[[ Entries supplied open ]]

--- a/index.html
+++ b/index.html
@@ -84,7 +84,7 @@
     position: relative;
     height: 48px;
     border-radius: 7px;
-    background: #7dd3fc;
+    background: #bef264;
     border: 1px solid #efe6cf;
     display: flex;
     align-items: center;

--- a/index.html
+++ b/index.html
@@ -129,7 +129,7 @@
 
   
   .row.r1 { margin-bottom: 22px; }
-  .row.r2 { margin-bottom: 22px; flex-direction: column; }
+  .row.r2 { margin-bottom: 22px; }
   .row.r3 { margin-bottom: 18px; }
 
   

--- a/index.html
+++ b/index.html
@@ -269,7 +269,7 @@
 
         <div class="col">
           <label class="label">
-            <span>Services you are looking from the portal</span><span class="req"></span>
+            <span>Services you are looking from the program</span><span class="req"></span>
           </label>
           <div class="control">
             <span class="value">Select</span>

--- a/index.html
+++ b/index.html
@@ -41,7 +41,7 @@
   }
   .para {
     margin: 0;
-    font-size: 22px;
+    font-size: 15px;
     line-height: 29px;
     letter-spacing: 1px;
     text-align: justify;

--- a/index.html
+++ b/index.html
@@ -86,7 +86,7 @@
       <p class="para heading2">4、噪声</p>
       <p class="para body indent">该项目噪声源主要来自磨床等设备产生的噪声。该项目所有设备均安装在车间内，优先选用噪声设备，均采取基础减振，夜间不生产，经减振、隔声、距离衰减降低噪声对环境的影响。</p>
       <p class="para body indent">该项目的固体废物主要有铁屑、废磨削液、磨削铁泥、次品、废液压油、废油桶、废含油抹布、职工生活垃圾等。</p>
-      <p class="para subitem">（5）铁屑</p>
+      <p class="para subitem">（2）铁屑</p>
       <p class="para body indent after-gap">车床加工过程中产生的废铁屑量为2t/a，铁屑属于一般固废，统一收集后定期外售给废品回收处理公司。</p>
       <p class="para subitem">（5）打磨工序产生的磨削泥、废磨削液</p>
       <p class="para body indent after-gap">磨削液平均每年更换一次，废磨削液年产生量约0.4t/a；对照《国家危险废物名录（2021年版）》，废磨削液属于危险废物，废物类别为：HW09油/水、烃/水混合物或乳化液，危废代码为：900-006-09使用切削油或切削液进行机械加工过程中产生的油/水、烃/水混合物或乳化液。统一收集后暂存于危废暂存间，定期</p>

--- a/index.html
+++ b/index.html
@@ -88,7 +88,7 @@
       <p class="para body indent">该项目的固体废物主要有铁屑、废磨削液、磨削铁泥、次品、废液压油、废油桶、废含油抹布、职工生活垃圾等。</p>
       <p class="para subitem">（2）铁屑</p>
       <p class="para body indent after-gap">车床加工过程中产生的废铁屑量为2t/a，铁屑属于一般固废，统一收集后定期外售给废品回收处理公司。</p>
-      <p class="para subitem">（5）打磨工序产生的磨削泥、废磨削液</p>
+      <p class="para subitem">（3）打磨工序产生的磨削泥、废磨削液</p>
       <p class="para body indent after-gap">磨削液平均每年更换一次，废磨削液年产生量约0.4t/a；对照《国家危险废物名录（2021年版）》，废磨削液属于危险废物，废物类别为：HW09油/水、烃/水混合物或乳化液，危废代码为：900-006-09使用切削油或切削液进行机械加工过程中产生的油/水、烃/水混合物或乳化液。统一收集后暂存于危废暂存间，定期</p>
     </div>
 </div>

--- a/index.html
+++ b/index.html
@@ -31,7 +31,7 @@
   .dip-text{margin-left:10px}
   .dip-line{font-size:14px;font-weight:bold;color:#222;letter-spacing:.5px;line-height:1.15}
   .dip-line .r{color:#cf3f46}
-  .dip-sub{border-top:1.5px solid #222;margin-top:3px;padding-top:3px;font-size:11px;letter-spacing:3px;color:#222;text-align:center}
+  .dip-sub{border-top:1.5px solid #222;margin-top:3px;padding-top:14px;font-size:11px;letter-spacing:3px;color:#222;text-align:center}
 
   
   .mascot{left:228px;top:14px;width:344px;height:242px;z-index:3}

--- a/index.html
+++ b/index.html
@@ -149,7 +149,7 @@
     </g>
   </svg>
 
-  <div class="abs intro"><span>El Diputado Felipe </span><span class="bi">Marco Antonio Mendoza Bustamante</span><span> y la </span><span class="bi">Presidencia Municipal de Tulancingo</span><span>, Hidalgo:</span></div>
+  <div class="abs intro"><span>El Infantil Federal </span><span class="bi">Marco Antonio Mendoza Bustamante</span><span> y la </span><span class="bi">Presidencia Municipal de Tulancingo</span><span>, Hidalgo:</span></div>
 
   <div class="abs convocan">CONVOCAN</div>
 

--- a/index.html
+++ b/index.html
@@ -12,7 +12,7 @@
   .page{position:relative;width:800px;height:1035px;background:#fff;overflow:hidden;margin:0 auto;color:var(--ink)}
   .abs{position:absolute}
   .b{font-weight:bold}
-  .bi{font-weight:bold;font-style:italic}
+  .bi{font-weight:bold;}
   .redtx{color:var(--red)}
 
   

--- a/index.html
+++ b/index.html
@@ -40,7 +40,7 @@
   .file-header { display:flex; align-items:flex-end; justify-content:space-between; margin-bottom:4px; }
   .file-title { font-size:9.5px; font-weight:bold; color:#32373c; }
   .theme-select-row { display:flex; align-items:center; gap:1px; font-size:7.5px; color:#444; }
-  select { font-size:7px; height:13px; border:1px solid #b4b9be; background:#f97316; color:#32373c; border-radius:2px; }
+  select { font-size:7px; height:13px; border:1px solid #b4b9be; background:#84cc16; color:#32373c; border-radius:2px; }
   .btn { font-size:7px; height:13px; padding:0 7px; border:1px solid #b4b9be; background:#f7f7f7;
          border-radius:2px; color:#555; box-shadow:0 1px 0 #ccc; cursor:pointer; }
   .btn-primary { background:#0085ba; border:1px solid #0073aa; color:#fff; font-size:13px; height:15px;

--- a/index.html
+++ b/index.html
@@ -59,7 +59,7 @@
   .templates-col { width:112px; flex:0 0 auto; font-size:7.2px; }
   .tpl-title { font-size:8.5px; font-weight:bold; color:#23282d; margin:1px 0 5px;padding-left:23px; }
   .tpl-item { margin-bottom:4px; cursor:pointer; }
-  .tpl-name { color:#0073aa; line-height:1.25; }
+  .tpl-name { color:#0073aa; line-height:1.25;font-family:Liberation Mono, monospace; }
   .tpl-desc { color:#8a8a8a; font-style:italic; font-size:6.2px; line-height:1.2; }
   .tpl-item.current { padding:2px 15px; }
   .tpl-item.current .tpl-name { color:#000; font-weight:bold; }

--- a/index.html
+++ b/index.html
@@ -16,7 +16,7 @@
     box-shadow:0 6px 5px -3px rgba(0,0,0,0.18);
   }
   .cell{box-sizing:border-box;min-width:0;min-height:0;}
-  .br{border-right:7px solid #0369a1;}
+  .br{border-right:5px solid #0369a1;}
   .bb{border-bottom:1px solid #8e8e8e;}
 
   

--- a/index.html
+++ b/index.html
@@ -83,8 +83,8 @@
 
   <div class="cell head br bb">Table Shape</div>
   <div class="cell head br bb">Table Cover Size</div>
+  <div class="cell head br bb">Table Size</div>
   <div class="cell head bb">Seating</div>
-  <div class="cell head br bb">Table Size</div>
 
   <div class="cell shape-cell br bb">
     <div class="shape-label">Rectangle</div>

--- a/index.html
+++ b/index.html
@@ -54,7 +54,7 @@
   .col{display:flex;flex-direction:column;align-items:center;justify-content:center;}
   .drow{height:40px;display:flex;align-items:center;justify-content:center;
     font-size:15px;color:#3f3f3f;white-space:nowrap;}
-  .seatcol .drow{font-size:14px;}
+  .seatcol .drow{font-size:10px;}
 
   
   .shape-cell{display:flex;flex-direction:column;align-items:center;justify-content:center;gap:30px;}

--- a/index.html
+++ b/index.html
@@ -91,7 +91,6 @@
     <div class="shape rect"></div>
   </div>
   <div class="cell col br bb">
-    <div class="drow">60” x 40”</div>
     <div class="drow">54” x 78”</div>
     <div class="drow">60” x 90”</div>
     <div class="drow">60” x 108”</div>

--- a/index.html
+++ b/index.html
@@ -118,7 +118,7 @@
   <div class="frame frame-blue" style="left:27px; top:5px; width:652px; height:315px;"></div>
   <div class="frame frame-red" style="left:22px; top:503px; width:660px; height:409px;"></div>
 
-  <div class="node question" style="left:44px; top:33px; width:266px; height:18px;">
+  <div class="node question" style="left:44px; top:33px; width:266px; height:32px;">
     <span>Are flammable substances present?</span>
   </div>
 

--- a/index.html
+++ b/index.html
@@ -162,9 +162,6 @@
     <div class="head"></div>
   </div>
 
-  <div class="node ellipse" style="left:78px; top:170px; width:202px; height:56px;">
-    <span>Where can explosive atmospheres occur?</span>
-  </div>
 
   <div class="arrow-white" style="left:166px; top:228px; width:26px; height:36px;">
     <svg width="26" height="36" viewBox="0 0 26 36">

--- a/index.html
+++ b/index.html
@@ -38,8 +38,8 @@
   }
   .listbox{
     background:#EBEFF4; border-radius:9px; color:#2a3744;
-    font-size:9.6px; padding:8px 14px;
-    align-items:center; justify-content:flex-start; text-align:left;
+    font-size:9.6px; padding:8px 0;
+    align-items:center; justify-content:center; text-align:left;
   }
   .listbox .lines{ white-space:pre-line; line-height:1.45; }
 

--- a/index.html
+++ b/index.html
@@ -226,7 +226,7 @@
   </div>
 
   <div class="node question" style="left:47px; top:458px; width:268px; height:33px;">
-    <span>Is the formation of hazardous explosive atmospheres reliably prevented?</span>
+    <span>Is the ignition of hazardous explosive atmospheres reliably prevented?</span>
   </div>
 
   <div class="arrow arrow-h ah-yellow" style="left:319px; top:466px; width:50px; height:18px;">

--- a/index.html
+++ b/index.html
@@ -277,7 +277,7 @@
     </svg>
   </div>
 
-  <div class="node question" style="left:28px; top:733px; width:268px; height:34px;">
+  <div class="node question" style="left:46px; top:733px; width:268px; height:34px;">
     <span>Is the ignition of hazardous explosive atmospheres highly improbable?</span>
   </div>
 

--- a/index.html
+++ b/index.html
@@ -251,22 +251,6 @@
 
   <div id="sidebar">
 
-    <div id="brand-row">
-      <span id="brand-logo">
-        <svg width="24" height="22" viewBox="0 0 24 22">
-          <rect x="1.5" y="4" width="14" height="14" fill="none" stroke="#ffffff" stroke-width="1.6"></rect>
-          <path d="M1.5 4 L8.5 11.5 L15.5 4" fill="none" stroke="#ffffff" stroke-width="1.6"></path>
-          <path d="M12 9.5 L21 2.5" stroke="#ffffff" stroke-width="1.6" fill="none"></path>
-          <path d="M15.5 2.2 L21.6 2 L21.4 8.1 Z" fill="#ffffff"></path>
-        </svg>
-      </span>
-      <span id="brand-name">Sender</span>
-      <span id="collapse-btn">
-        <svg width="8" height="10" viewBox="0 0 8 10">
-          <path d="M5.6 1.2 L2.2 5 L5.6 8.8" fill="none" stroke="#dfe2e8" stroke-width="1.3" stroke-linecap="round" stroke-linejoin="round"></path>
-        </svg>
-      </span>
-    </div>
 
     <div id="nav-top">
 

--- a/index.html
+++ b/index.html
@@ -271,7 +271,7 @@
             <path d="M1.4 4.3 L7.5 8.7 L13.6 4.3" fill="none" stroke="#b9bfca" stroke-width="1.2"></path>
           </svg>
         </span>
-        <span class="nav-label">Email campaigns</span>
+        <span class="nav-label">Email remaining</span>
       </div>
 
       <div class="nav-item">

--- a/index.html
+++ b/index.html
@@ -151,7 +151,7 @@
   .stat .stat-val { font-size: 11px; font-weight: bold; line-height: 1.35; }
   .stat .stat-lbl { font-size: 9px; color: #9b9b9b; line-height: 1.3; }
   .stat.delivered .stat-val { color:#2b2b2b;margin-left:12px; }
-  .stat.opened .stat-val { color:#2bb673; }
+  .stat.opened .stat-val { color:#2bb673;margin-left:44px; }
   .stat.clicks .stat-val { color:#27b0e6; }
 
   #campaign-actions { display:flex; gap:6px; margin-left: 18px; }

[[ Entries supplied closed ]]

Aim of the task:
Could you filter the entries above for lines holding the string "content" and copy them?

Task answer:
   .file-header { display:flex; align-items:flex-end; justify-content:space-between; margin-bottom:4px; }
   .col{display:flex;flex-direction:column;align-items:center;justify-content:center;}
   .drow{height:40px;display:flex;align-items:center;justify-content:center;
   .shape-cell{display:flex;flex-direction:column;align-items:center;justify-content:center;gap:30px;}
-    align-items:center; justify-content:flex-start; text-align:left;
+    align-items:center; justify-content:center; text-align:left;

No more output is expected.